Editorial
After the strikes
Now that both India and Pakistan have fired their first salvos, it’s time to give diplomacy a chance.
Since the 1999 Kargil conflict, India and Pakistan have never been as close to a war as they are now. Tensions in South Asia have heightened following India’s air strikes in nine places in Pakistan in the early hours of Wednesday, during which it hit ‘terrorist hideouts’; at least 26 people were killed. In retaliatory fire, Pakistan claims to have downed multiple Indian fighter jets, while at least 10 Indian nationals perished. New Delhi says its Wednesday raids were proportionate, and targeted only at those who had sought to actively harm India. The strikes came in response to the brutal killing of 26 civilians, including a Nepali national, in India’s part of Kashmir on April 22. The Indian establishment immediately held the Pakistan military responsible for the attack. Pakistan, meanwhile, called for an independent investigation.

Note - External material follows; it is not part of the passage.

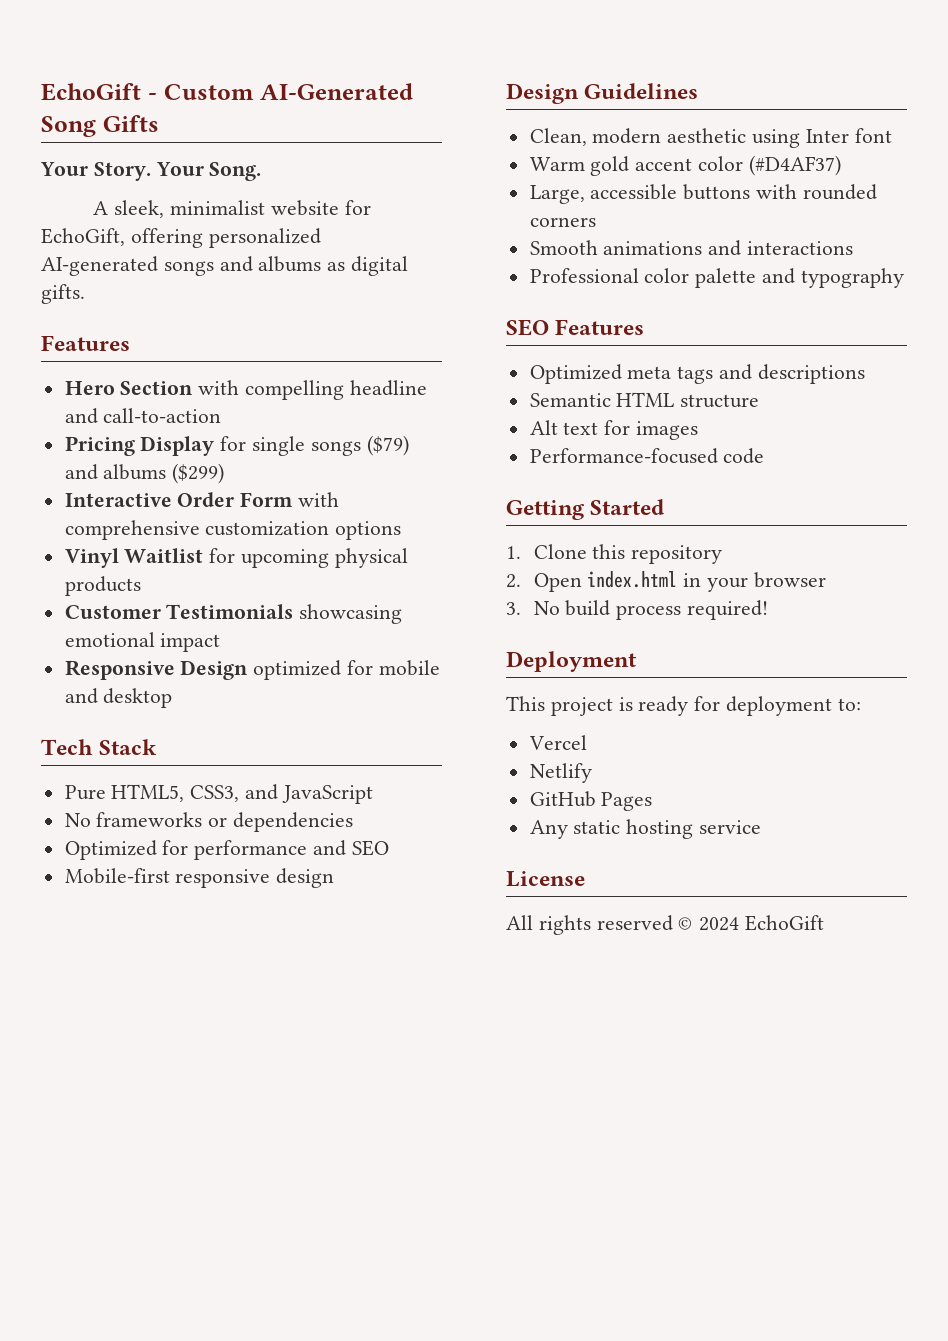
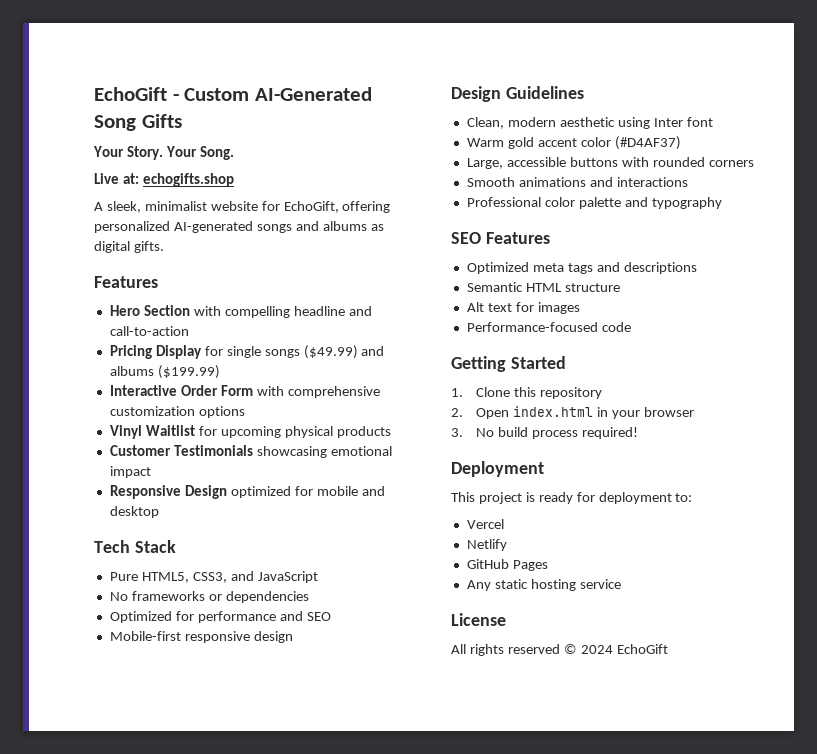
+ Live at: echogifts.shop
- Pricing Display for single songs ($79) and albums ($299)
+ Pricing Display for single songs ($49.99) and albums ($199.99)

There is no denying that the killing of 26 unarmed civilians in Kashmir was an act of terrorism, and it warranted a calibrated response on India’s part. But some reckon the BJP government in India was spoiling for a fight against Pakistan in order to gain some political leverage. This might be partially true. Yet there were other compelling reasons that made the Indian government retaliate forcefully, even inside Pakistan proper, rather than this time too limiting its response to Pakistan-occupied Kashmir. Unlike other terrorist attacks in Kashmir in the recent past—in 2016 and 2019, for instance—in which Indian military personnel and installations were targeted, this time it was Hindu civilians, who were selectively slaughtered for their faith. This explains the unbridled public anger in India. Given the Pakistani state’s history of sponsoring terrorist groups—something which even its defence minister admitted in a recent interview—India was in no doubt the Pakistani military establishment was in the dirty game again. (Yet India had also furnished no credible evidence of the Pakistani state’s direct involvement in the April 22 terrorist attack.)

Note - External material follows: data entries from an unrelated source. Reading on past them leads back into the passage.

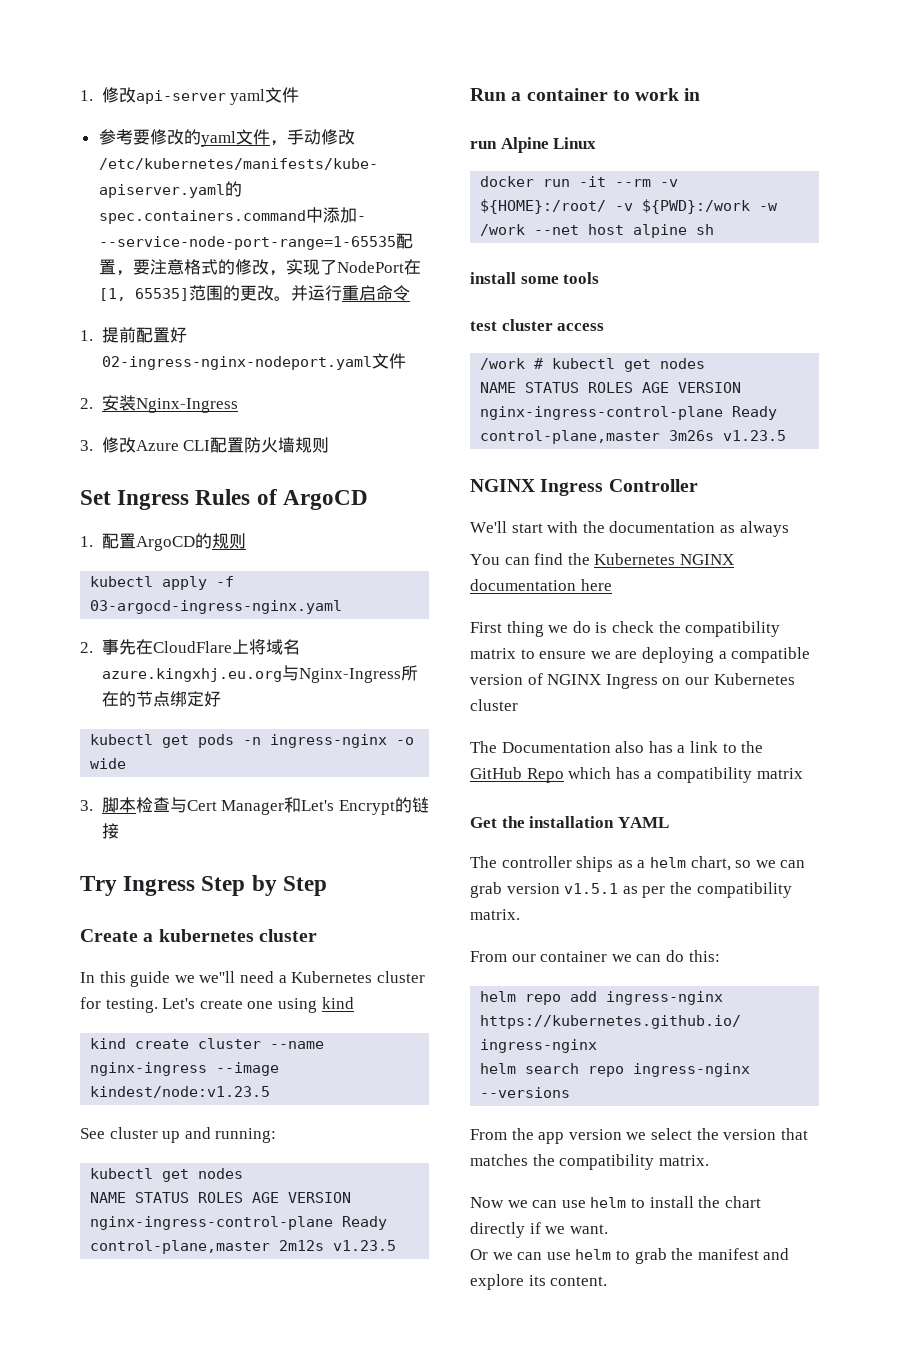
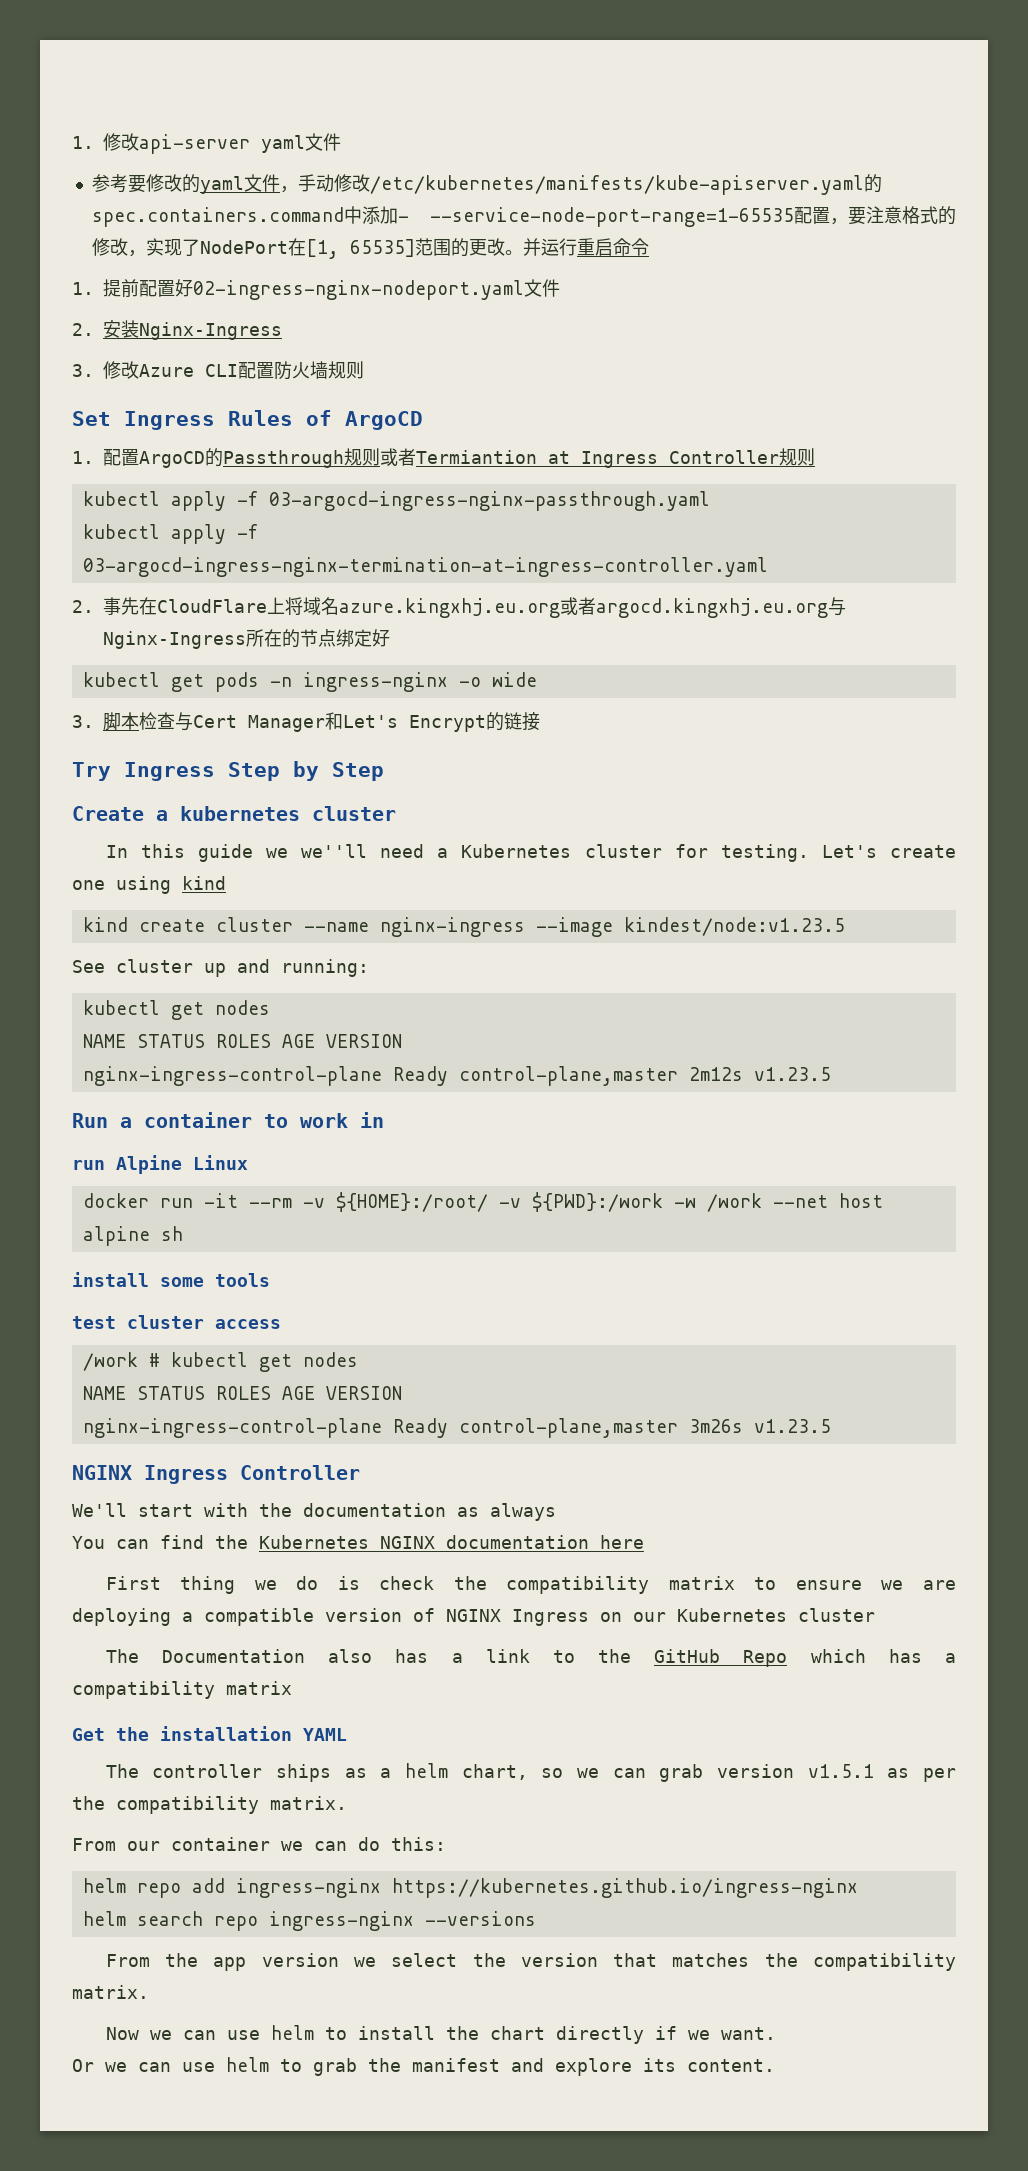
- 1.配置ArgoCD的规则
+ 1.配置ArgoCD的Passthrough规则或者Termiantion at Ingress Controller规则
- kubectl apply -f 03-argocd-ingress-nginx.yaml
+ kubectl apply -f 03-argocd-ingress-nginx-passthrough.yaml
+ kubectl apply -f 03-argocd-ingress-nginx-termination-at-ingress-controller.yaml
- 2.事先在CloudFlare上将域名azure.kingxhj.eu.org与Nginx-Ingress所在的节点绑定好
+ 2.事先在CloudFlare上将域名azure.kingxhj.eu.org或者argocd.kingxhj.eu.org与Nginx-Ingress所在的节点绑定好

What next then? Now that the first round of military attacks and counter-attacks have ended, it is time to give diplomacy a chance. The tensions right now are so high that diplomacy will sound like a dirty word to both New Delhi and Islamabad. Yet there is also no alternative to quiet back-channel negotiations, away from the glare of cameras and 24-hour news cycles baying for blood. For as United Nations Secretary-General António Guterres put it on Tuesday: “The world cannot afford a military confrontation between India and Pakistan”. In the process, he also offered his good offices to both governments to help defuse tensions and promote diplomacy, as “a military solution is no solution.”

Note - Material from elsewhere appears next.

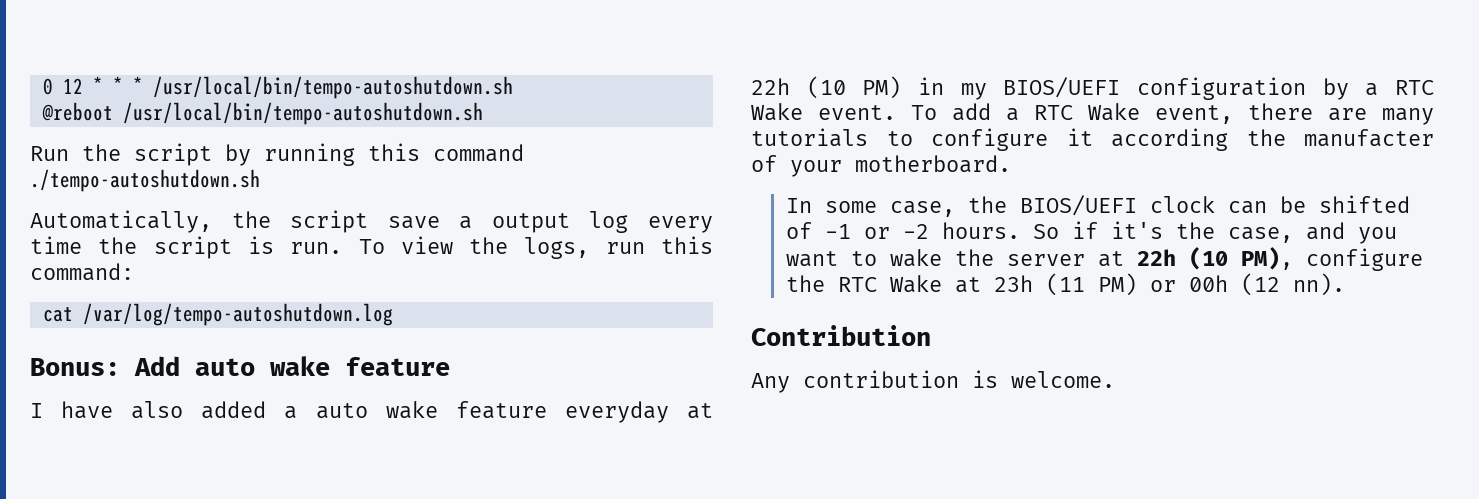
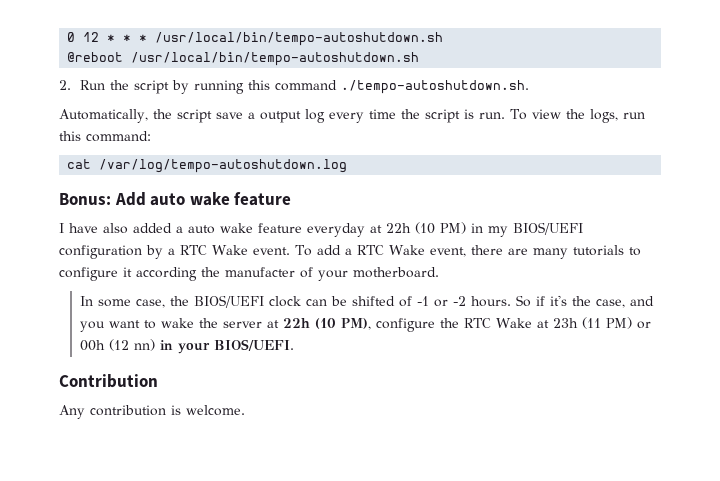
- Run the script by running this command ./tempo-autoshutdown.sh
+ 2. Run the script by running this command ./tempo-autoshutdown.sh.
- So if it's the case, and you want to wake the server at 22h (10 PM), configure the RTC Wake at 23h (11 PM) or 00h (12 nn).
+ So if it's the case, and you want to wake the server at 22h (10 PM), configure the RTC Wake at 23h (11 PM) or 00h (12 nn) in your BIOS/UEFI.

The world is on tenterhooks in the fear of an escalation of military tensions between these two nuclear-armed neighbours—and rightly so. If the cycle of retaliation does not stop, South Asia—and beyond—will face the grave ramifications of a war between the region’s two biggest military powers. Nepal itself is on high alert. The Armed Police Force has increased its vigilance of the India-Nepal border in order to check unwanted infiltration by rough elements operating under the shadow of India-Pakistan tensions. Other smaller states in the region are as anxious. They can only hope that even in the charged atmosphere, cooler heads prevail, in both New Delhi and Islamabad. It is also time all South Asian states took meaningful and demonstrable steps to root out terrorism in all its forms. Because unless that happens, the region could always be a terrorist attack away from an unimaginably destructive war.